Ja, maar ik ben het ook grondig oneens met wat de heer Koffeman gisteravond heeft gezegd. Ik heb dat in deze Kamer ook al bij tal van gelegenheden gezegd, bijvoorbeeld bij de algemene beschouwingen in het najaar. Toen heb ik uitvoerig stilgestaan bij de vraag wat de huidige politieke verhoudingen betekenen voor fracties in de Eerste Kamer. Er zijn regeerakkoorden. Die werpen ook hun politieke schaduw over de Eerste Kamer. Regeerakkoorden worden aan de overkant vastgesteld, niet hier in de Eerste Kamer. De akkoorden die we nu sluiten, worden aan de overkant vastgesteld. Daar wordt onderhandeld en ze werpen inderdaad hun politieke schaduw over het werk in deze Kamer. Dat is voor mij principieel niet anders; ik heb dat al tien keer uitgelegd. Het is niet zo dat wij het maar op een akkoordje gooien. Er worden inderdaad afspraken gemaakt, maar ik heb altijd gezegd dat wij hier een eigen toetsing uitvoeren en daar hecht ik aan.

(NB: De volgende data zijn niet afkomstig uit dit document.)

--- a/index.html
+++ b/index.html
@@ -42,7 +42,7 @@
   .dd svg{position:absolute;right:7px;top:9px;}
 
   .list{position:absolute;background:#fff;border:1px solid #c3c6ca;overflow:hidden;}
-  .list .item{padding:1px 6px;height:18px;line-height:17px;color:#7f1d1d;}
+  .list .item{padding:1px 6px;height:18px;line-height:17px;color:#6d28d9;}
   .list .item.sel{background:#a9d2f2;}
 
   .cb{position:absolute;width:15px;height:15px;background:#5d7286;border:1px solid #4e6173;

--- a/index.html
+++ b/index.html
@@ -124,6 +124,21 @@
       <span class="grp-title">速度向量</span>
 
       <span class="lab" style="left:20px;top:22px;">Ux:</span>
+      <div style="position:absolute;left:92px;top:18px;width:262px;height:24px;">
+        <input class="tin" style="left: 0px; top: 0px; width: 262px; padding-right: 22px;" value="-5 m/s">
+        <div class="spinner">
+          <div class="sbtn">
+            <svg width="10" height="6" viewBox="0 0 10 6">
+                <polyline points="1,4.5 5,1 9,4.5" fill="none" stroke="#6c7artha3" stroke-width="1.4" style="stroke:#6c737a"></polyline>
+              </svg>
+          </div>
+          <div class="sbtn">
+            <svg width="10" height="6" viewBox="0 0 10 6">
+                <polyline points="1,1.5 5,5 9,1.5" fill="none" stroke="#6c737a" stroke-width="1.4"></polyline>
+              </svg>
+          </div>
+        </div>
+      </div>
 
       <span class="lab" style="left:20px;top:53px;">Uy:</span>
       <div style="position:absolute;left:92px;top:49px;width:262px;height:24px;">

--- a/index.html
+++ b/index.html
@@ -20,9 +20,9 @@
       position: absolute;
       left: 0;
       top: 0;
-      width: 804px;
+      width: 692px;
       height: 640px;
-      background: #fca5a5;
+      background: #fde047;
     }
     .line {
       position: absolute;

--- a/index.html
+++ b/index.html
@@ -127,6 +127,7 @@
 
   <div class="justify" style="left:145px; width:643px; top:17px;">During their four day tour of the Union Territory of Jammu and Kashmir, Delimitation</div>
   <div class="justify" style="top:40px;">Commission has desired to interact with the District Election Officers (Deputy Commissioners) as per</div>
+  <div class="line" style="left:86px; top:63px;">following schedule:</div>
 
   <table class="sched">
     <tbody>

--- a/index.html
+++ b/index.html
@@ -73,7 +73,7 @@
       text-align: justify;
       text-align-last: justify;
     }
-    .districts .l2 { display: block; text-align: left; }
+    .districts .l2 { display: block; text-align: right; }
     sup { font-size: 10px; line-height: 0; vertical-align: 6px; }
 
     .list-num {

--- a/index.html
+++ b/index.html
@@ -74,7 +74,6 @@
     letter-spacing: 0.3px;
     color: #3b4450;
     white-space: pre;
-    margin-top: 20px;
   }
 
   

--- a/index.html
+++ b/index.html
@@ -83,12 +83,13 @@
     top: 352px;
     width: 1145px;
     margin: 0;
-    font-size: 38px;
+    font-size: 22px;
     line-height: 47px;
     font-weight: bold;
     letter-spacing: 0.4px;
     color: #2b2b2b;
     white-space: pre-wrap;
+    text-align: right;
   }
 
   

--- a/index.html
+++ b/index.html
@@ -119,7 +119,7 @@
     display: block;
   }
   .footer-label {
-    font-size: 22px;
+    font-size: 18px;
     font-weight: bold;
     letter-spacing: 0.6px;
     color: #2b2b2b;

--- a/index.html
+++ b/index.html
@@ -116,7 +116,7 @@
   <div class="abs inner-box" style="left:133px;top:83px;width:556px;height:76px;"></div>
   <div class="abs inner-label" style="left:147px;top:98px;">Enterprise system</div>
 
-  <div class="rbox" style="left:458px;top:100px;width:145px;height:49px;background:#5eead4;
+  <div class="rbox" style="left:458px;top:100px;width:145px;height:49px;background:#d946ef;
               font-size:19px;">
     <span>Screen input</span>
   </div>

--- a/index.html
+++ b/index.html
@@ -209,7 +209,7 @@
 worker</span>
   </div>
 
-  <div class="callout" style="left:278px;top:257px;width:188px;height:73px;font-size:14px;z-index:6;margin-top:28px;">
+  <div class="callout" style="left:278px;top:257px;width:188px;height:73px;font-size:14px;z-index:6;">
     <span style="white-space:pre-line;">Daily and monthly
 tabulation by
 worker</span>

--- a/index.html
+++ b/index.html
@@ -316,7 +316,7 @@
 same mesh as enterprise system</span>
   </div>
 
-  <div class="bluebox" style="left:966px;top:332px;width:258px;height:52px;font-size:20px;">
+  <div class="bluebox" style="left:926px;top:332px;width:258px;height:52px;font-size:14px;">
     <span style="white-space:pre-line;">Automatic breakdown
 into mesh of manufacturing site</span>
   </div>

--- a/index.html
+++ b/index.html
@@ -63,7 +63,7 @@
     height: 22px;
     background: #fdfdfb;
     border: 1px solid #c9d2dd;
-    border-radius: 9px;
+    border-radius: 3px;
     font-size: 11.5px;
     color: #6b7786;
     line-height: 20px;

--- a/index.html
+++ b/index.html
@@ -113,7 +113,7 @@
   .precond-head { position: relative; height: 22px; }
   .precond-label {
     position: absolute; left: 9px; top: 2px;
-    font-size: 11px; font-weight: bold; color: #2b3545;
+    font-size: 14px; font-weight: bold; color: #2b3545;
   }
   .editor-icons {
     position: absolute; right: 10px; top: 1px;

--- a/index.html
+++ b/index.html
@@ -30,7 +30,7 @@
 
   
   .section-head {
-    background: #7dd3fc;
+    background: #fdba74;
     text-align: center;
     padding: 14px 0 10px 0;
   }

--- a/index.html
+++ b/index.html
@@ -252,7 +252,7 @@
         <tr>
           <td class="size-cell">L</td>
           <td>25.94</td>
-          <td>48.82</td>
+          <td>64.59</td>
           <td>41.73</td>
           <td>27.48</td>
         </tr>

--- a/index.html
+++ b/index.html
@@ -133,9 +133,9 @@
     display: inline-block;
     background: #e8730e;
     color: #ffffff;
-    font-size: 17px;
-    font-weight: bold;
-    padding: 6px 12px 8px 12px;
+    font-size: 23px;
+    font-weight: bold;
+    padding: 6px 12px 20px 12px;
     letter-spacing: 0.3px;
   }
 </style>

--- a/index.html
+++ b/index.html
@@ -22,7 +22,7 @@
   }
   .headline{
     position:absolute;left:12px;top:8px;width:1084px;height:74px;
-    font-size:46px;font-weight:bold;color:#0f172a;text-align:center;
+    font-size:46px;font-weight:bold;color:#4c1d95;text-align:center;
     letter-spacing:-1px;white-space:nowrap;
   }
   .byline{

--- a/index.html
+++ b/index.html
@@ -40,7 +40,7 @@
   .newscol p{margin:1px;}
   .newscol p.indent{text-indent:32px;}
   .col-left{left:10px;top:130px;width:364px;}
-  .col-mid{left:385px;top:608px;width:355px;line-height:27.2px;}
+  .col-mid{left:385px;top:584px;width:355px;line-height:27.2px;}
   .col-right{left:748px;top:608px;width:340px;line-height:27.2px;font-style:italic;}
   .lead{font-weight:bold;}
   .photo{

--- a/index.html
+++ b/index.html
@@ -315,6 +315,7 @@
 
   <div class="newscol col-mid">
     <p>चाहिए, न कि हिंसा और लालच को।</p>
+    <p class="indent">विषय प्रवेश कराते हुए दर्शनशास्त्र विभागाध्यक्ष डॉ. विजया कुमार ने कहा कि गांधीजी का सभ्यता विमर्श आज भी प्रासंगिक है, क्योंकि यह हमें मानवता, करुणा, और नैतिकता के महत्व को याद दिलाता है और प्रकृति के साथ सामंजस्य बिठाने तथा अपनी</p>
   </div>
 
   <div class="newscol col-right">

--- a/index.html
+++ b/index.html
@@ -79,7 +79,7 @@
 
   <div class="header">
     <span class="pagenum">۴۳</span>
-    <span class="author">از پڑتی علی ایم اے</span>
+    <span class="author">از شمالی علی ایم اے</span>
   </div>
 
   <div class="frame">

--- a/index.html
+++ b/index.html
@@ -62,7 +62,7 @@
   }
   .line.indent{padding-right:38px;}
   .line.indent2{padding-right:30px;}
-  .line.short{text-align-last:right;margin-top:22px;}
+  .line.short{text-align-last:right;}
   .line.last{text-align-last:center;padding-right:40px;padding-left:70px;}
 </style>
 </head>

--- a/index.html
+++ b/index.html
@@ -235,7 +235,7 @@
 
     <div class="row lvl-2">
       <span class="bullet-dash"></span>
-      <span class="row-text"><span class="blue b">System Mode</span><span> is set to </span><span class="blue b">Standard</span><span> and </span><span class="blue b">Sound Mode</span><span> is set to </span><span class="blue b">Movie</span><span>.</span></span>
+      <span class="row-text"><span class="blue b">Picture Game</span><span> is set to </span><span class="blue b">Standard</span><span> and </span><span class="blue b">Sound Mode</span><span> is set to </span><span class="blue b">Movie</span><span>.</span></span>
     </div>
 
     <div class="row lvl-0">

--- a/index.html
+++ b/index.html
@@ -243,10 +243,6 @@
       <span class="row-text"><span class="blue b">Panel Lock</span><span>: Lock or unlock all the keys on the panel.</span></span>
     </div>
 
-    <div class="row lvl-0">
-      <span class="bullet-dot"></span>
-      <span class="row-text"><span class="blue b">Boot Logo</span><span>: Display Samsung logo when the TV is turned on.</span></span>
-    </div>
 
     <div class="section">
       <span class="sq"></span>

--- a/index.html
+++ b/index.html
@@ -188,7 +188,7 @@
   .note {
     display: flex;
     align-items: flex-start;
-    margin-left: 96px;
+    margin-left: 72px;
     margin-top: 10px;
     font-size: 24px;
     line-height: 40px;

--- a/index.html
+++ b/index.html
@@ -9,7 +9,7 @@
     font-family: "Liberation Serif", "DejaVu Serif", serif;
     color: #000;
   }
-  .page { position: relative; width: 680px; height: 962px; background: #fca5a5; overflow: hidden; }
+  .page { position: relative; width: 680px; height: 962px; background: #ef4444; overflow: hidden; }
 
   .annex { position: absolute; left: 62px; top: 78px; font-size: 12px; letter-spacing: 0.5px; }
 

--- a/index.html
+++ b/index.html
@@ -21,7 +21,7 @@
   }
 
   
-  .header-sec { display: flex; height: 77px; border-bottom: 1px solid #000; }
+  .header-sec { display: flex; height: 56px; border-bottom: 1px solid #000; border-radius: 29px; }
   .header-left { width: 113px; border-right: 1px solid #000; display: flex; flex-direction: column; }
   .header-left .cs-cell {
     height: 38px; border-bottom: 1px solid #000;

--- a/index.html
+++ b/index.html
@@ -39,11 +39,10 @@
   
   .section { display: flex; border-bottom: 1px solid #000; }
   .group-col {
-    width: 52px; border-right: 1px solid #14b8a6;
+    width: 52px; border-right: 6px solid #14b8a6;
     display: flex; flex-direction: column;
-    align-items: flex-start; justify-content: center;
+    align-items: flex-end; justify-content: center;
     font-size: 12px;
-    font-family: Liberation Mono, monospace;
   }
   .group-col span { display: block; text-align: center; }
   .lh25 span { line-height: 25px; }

Ik kan voorbeelden geven waarin we dat hebben gedaan op een manier die helemaal niet in verhouding staat tot uw woorden als "op een akkoordje gooien" en "we hoeven hier geen debat meer te voeren." We hebben nu een prachtig inhoudelijk rijk debat gevoerd, waarin op allerlei punten toezeggingen zijn gedaan. We hebben het debat echt nodig, ook in deze Kamer. U mag ervan uitgaan dat ook mijn fractie dan opnieuw kijkt — ik heb op mijn Kamerbankje een dikke stapel liggen — naar alles wat er gebeurt. Dát is de rol van de Eerste Kamer. Die was er en die is er ook onder het huidige politieke gesternte.

De voorzitter:

Mijnheer Koffeman, tot slot.

De heer Koffeman (PvdD):

Ik moet toch vaststellen dat ook collega Kuiper hiermee duiding geeft aan het feit dat de Eerste Kamer wel degelijk politieker geworden is door de huidige samenstelling van Tweede en Eerste Kamer en de coalitievorming, wat je niet los mag zien van de toetsing zoals we die hier gewend zijn te doen. Uw weging daarvan is de uwe, zoals de mijne aan mij toebehoort.

De heer Kuiper (ChristenUnie):

Deze Kamer is altijd politiek geweest; dat is nu niet anders. Deze Kamer heeft ook altijd geleerd om een eigen rol in te nemen, met enige zelfbeperking, erkennend dat het politieke primaat aan de andere kant ligt en dat dat een bepaalde invulling betekent van onze rol als parlementariërs hier. Daar houd ik me aan. Ik probeer dat naar eer en geweten in te vullen. Maar zegt u dan niet dat hier geen debat meer hoeft te worden gevoerd, omdat wij het even op een akkoordje hebben gegooid. Daar heb ik me aan gestoord.